Records for this exercise:
════════════════════

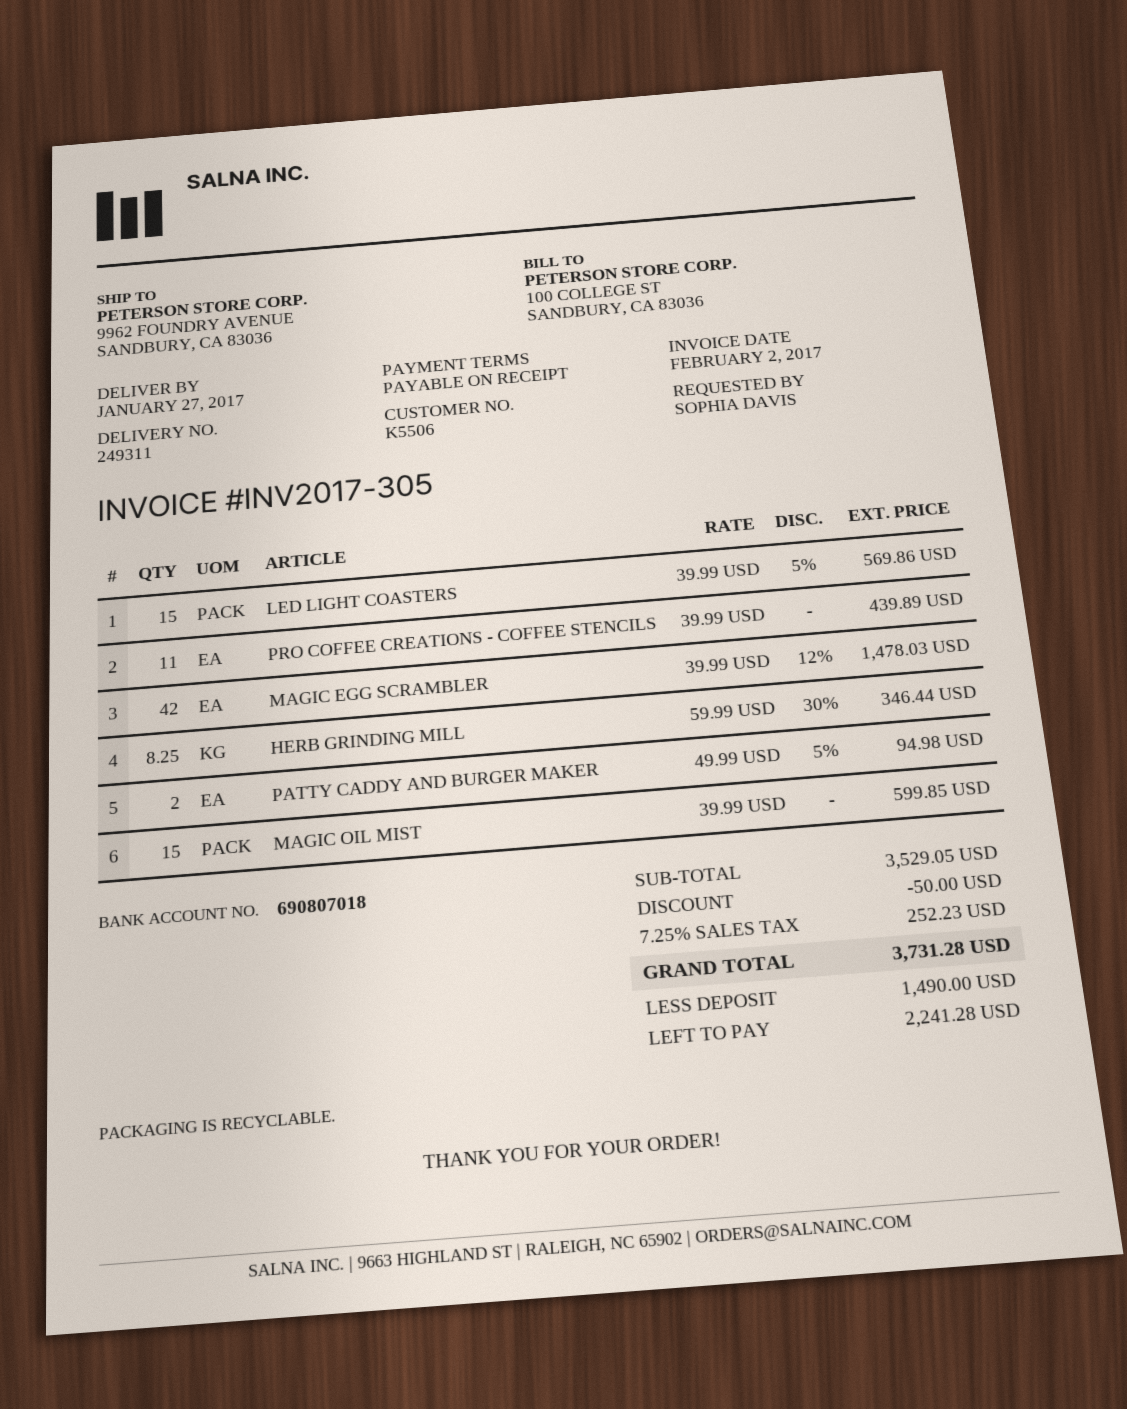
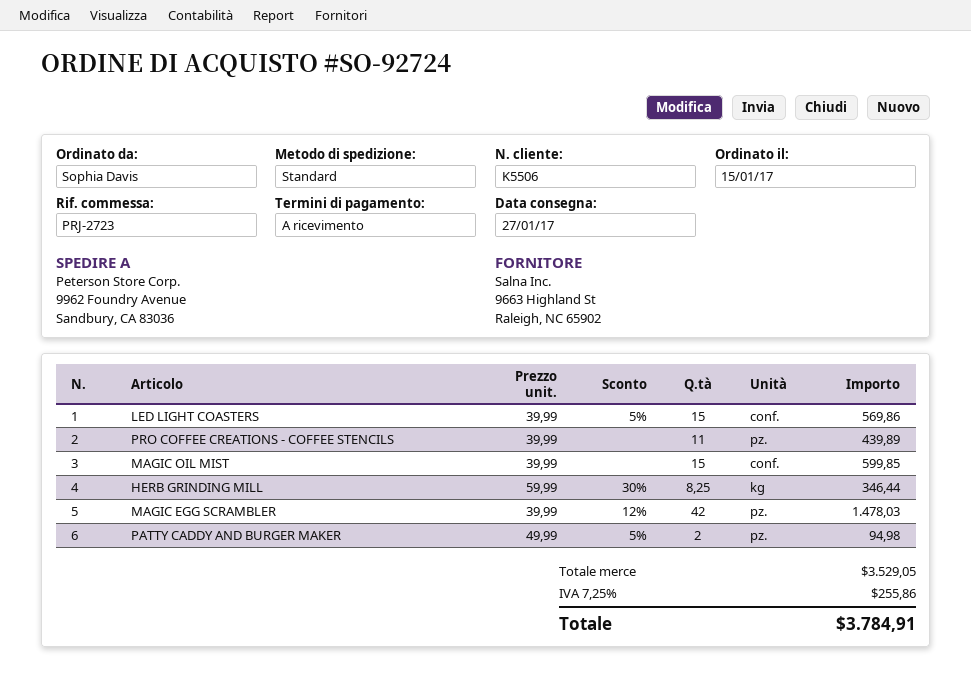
discount: 50.00 -> none
tax: 7.25% = 252.23 -> 7.25% = 255.86
total: 3731.28 -> 3784.91

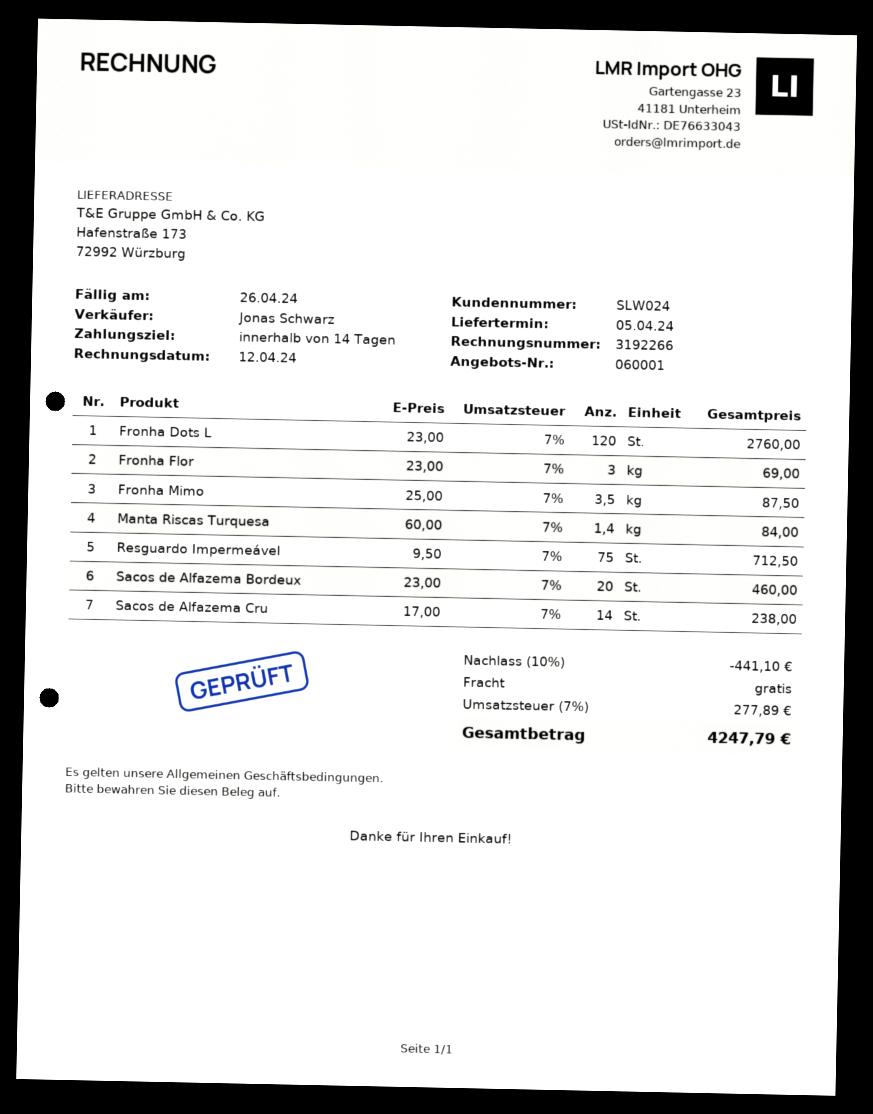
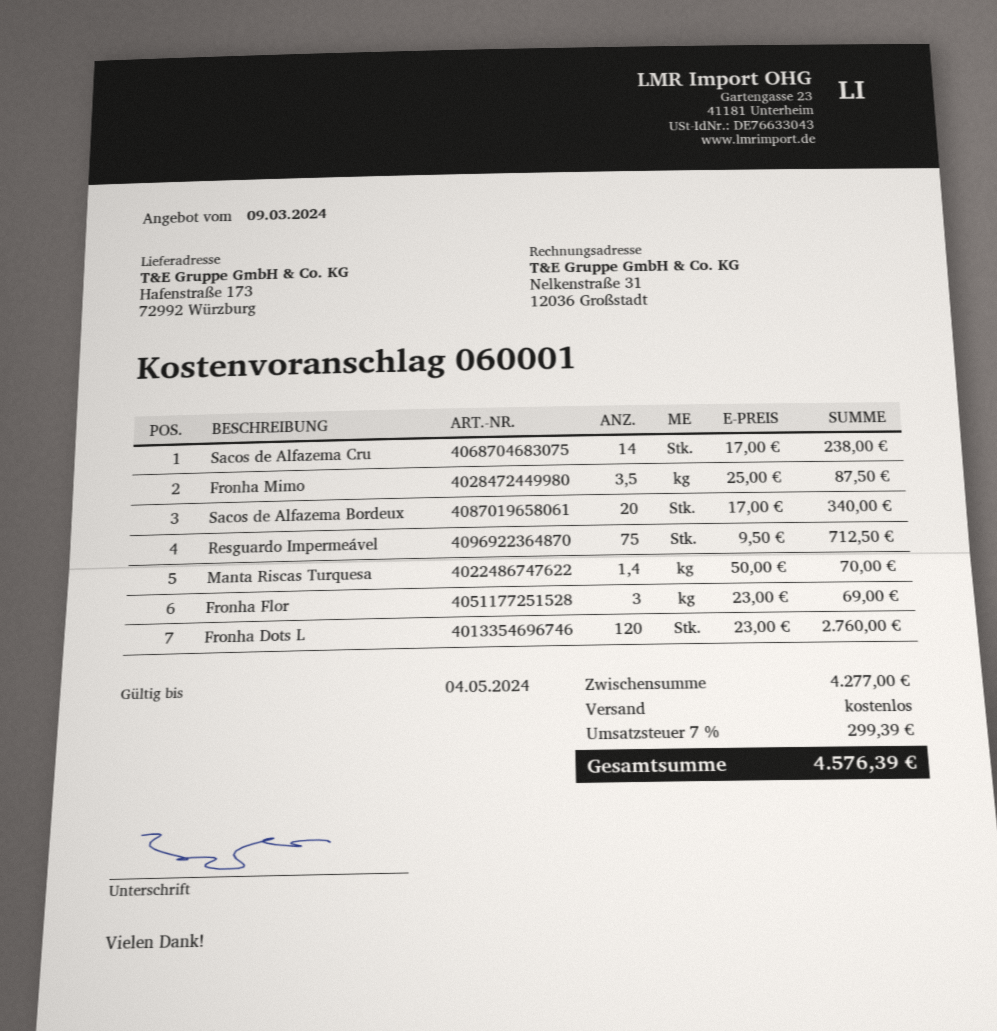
Manta Riscas Turquesa: 1.4 x 60.00 = 84.00 -> 1.4 x 50.00 = 70.00
Sacos de Alfazema Bordeux: 20 x 23.00 = 460.00 -> 20 x 17.00 = 340.00
discount: 10% = 441.10 -> none
tax: 7% = 277.89 -> 7% = 299.39
total: 4247.79 -> 4576.39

════════════════════

Your reply should be only the count of lines in the entries above that contain the word "none".

Finished exercise:
2